Raw data Block Start

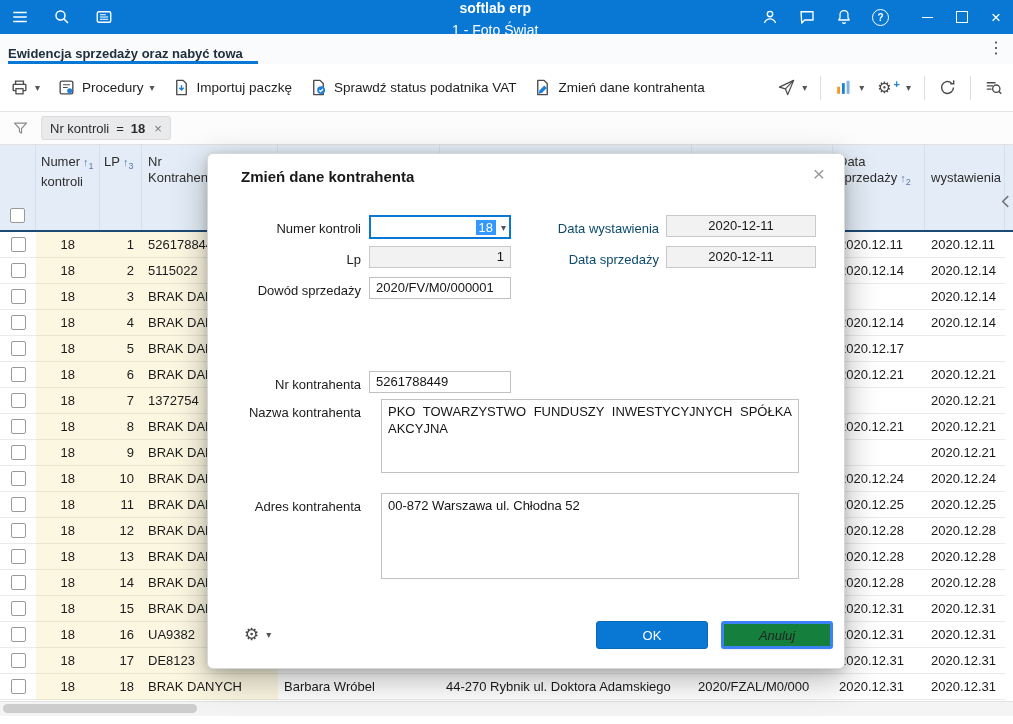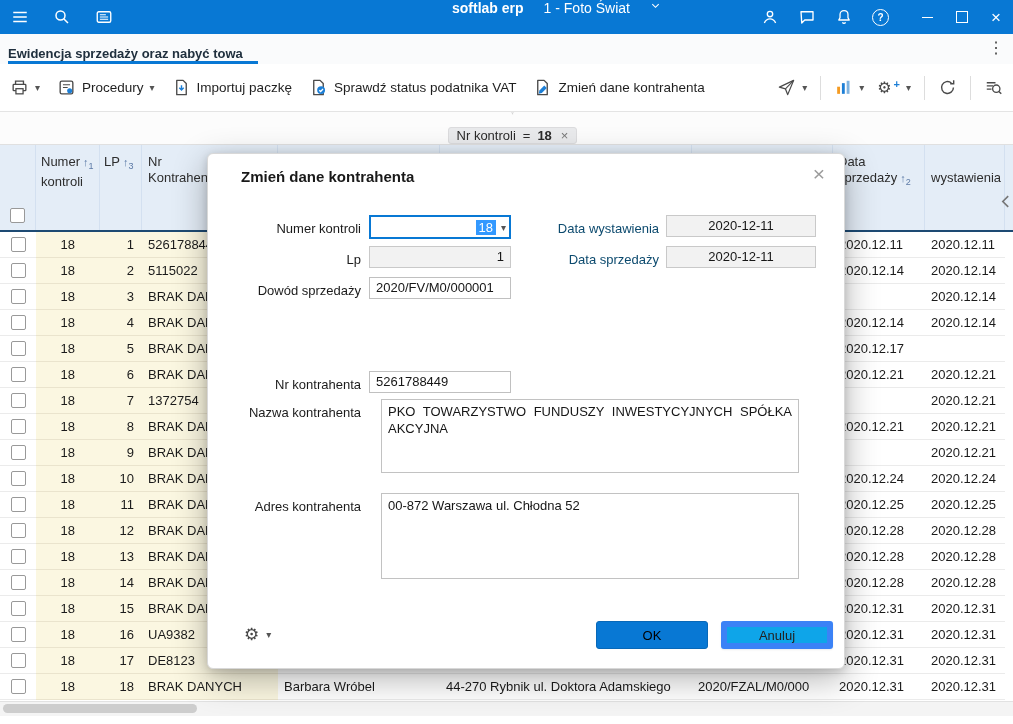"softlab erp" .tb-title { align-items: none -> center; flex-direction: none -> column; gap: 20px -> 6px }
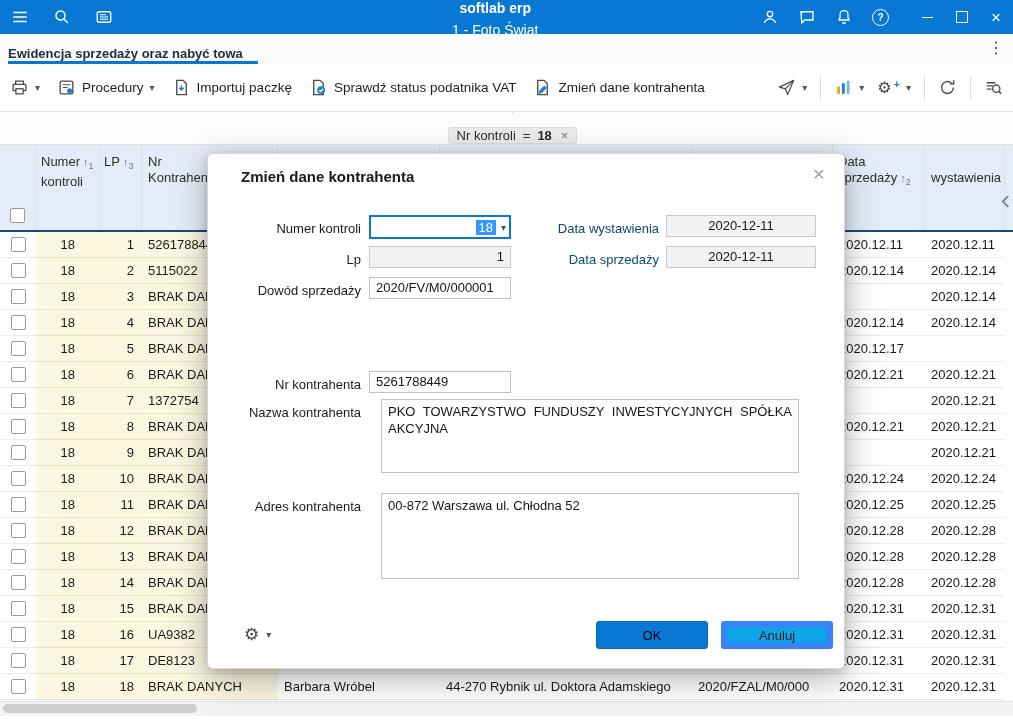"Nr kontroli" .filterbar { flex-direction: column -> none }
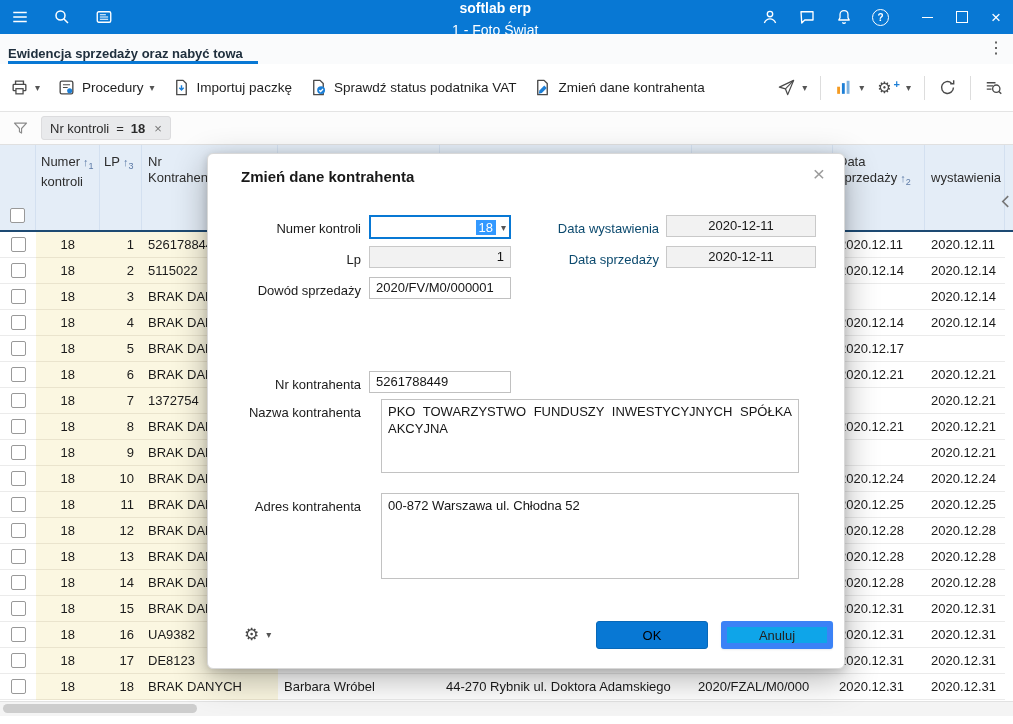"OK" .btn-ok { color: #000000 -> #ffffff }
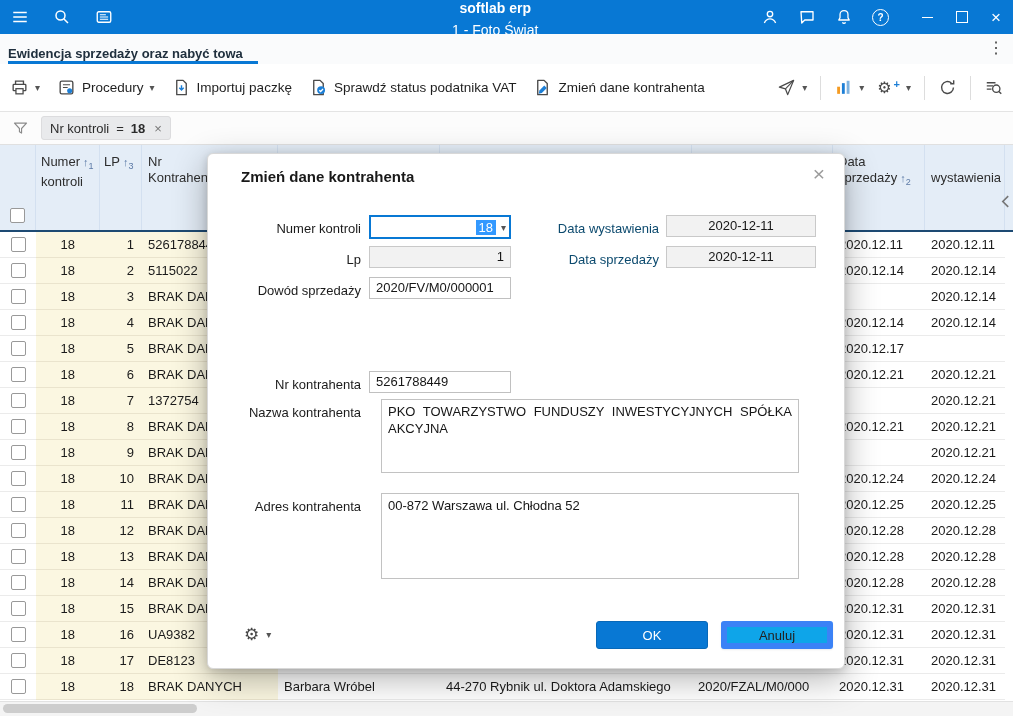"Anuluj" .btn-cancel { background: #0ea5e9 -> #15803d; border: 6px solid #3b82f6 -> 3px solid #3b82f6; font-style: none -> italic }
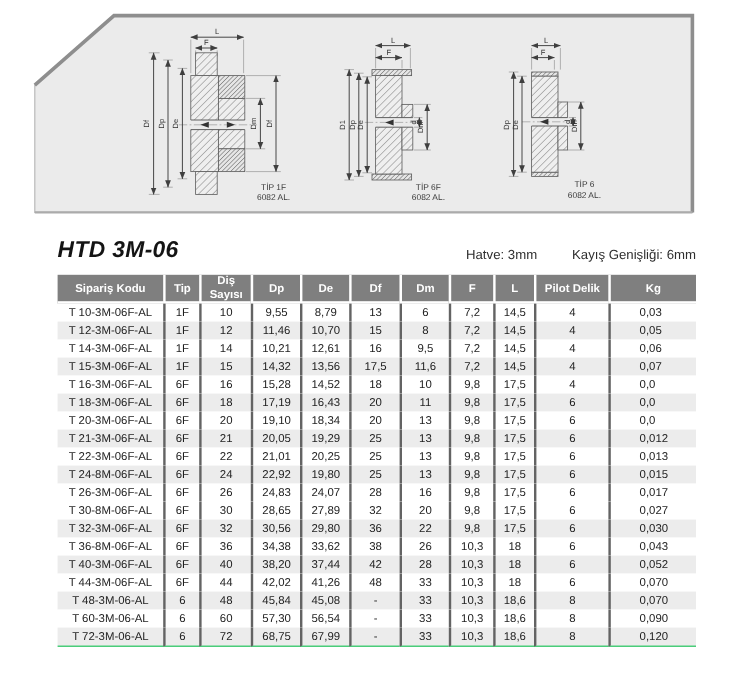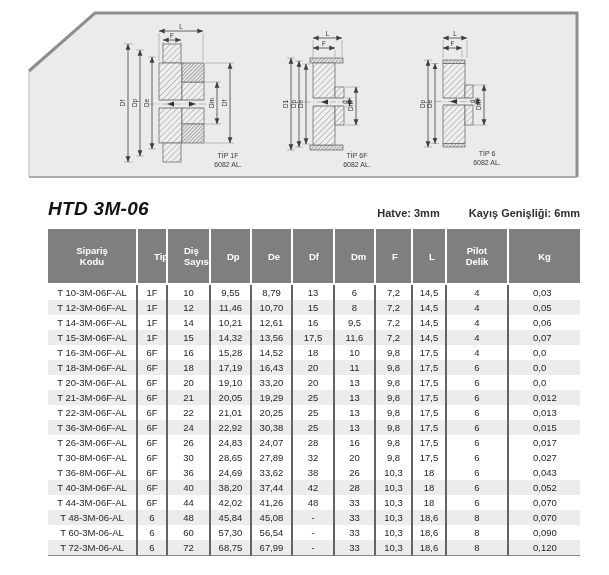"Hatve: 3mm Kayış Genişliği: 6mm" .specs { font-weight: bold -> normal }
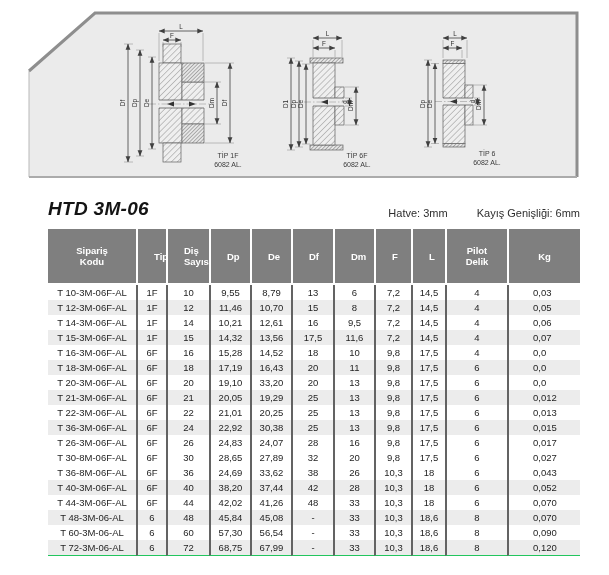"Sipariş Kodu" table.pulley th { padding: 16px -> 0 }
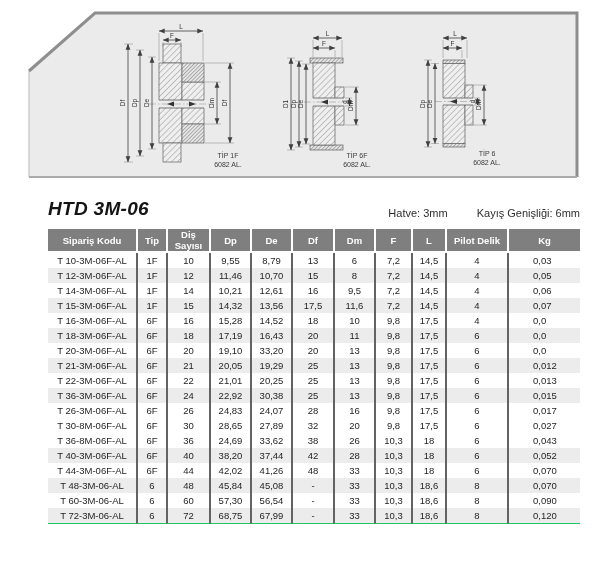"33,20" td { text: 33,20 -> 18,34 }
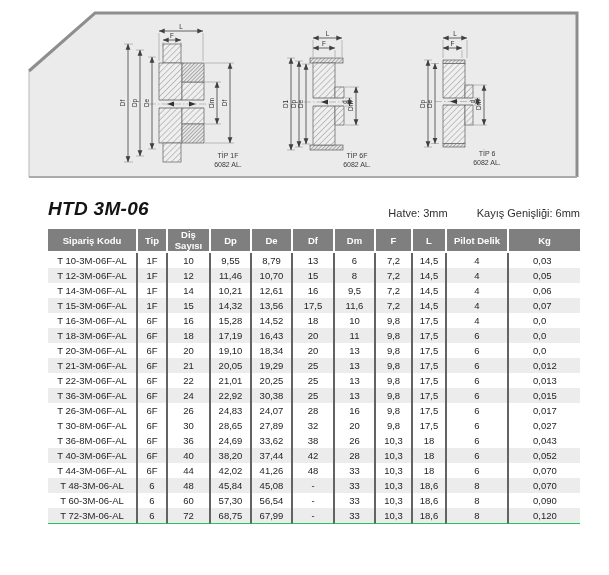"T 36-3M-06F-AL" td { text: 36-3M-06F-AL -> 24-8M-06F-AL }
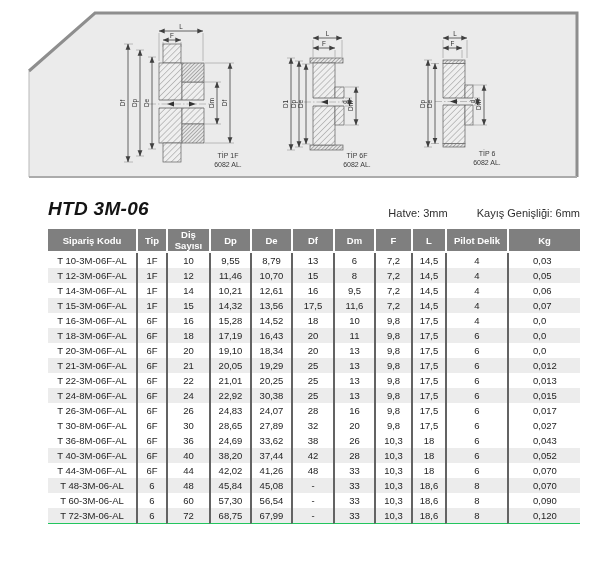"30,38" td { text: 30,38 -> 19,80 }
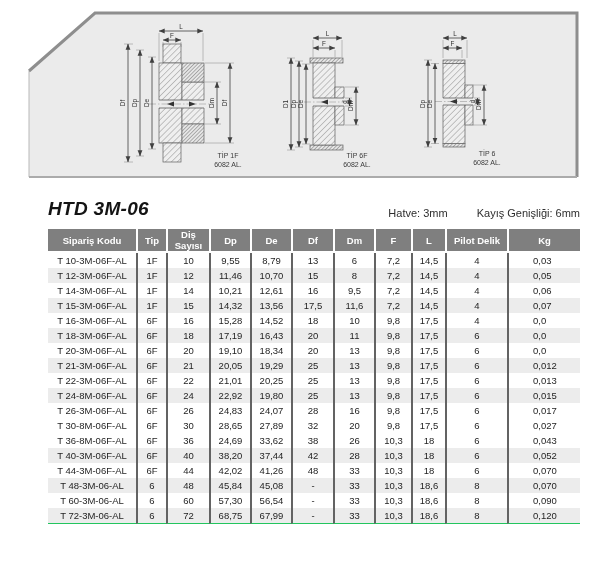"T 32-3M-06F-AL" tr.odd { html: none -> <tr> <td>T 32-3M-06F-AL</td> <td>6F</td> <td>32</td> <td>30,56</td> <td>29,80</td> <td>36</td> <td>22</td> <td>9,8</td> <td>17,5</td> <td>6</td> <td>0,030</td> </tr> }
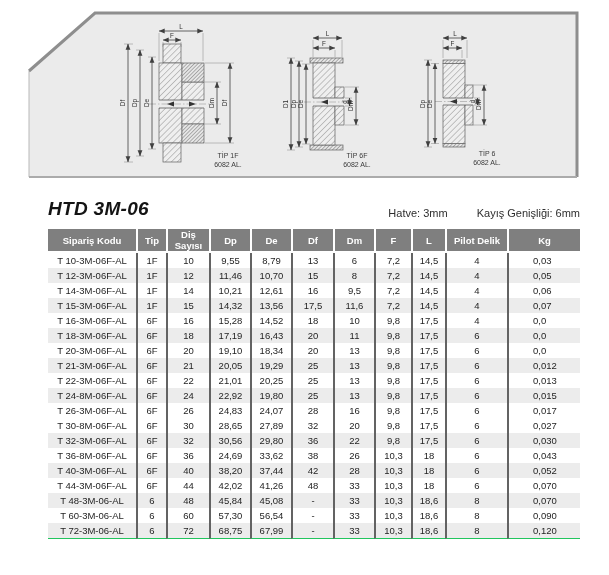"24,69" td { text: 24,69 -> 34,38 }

Raw data Block End

* [Problem description]
Output nothing but the lines from the line with "text: 33,20 ->" through the last line of the material above, please, word for word and without the pictures.

* [Completed task]
"33,20" td { text: 33,20 -> 18,34 }
"T 36-3M-06F-AL" td { text: 36-3M-06F-AL -> 24-8M-06F-AL }
"30,38" td { text: 30,38 -> 19,80 }
"T 32-3M-06F-AL" tr.odd { html: none -> <tr> <td>T 32-3M-06F-AL</td> <td>6F</td> <td>32</td> <td>30,56</td> <td>29,80</td> <td>36</td> <td>22</td> <td>9,8</td> <td>17,5</td> <td>6</td> <td>0,030</td> </tr> }
"24,69" td { text: 24,69 -> 34,38 }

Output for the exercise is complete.